Why will it be built as the quotient of a polynomial ring?

Why wouldn't it be built as a quotient of a polynomial ring? There are different constructions to get an algebraic closure. This particular construction is very short and straightforward though.

How to build it?

You cited Conrad's notes, read on and Conrad will explain how it is built!

Why is it containing $K$?

Well, $A=K[\{t_{f,i}\}]$ is a polynomial ring over $K$, it contains the elements of $K$ as constant polynomials.


Now let me explain the idea behind this construction:

Over an algebraic closure, you want all polynomials of degree $d$ to split into a product of $d$ linear factors. A weaker but equivalent condition is that all monic polynomials split in this way. So what we want from our algebraic closure is for a nonconstant monic polynomial $f$ of degree $n_f$ to split in linear factors $$ f(X) = \prod_{i=1}^{n_f} (X-r_i), $$ where $r_i$ will be the roots of $f$.

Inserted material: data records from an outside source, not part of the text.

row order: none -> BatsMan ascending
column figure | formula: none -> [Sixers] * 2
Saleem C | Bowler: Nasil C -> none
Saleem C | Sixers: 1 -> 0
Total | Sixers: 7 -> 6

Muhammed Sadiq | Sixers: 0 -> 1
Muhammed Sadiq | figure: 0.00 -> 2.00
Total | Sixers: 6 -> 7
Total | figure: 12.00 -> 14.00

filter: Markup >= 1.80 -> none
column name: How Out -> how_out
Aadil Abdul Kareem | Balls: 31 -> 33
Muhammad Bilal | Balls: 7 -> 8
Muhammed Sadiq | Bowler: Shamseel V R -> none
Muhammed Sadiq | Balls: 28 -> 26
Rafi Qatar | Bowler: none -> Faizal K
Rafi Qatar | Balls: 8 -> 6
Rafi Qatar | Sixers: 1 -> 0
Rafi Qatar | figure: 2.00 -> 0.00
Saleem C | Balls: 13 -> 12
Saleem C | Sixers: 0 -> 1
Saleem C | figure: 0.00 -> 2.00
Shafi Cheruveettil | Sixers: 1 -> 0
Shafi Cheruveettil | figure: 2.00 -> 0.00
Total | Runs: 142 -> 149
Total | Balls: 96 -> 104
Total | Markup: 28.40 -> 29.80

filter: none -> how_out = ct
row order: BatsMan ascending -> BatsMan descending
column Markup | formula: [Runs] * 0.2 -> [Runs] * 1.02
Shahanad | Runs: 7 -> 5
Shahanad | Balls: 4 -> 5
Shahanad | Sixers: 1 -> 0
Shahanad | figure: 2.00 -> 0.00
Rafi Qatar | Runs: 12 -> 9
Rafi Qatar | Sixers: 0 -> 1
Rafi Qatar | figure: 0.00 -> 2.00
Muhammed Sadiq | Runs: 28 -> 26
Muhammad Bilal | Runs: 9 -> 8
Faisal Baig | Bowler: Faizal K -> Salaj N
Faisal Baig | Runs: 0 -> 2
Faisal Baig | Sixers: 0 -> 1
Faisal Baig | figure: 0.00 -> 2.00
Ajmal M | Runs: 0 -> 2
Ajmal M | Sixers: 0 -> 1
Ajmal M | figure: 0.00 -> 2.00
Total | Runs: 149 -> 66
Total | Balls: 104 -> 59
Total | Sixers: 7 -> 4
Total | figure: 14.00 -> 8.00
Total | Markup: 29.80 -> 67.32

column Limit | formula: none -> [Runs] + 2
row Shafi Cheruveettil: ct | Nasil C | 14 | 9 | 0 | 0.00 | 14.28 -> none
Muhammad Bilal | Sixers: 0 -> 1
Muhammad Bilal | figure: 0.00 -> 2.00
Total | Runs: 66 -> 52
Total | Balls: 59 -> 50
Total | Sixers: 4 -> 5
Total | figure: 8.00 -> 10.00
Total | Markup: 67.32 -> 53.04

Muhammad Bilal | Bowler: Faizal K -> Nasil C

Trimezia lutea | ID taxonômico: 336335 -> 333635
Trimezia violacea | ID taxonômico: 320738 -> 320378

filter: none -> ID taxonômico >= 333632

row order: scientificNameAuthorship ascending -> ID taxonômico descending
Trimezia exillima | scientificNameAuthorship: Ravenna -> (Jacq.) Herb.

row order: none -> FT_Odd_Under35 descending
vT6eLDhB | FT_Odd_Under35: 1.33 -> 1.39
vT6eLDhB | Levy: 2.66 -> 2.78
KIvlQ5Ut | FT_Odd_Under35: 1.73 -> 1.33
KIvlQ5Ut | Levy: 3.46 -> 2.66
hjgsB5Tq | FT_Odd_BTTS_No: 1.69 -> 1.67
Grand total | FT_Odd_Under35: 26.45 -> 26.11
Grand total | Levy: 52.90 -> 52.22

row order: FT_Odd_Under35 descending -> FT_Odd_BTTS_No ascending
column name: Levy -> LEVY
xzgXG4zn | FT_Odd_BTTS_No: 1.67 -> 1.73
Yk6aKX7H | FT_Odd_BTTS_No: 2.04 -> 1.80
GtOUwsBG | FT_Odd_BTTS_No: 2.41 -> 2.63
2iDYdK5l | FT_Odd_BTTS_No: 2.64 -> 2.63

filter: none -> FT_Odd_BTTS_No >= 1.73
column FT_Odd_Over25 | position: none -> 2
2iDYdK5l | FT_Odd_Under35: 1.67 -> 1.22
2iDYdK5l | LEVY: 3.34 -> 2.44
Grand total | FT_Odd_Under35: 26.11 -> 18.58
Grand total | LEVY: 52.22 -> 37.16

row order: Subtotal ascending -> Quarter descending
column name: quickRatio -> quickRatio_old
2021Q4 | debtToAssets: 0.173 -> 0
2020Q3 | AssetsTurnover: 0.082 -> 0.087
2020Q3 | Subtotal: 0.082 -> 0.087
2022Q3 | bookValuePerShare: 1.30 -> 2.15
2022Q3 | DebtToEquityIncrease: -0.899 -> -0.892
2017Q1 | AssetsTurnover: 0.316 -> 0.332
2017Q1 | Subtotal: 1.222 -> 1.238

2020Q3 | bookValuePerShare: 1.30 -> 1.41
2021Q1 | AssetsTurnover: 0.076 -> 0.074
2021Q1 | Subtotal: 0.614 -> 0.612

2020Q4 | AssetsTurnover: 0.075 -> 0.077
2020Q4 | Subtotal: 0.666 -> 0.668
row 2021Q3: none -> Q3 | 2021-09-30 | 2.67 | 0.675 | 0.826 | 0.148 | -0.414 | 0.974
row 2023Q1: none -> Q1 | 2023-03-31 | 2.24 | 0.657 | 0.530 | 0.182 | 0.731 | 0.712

To achieve this, we just add independent variables for each of the roots we want, so for each nonconstant monic polynomial $f$ we add the independent variables $t_{f,1},\dots,t_{f,n_f}$ and then mod out the maximal ideal containing the elements $$ f(X) - \prod_{i=1}^{n_f} (X-t_{f,i}). $$ This construction now ensures we can split the way we want and since we mod out by a maximal ideal, what we obtain is a field again.

The main thing to verify here is that this maximal ideal exists. It could have happened that the elements above generate the whole ring, in which case our quotient would be trivial. This is checked in Lemma 1 in Conrad's notes.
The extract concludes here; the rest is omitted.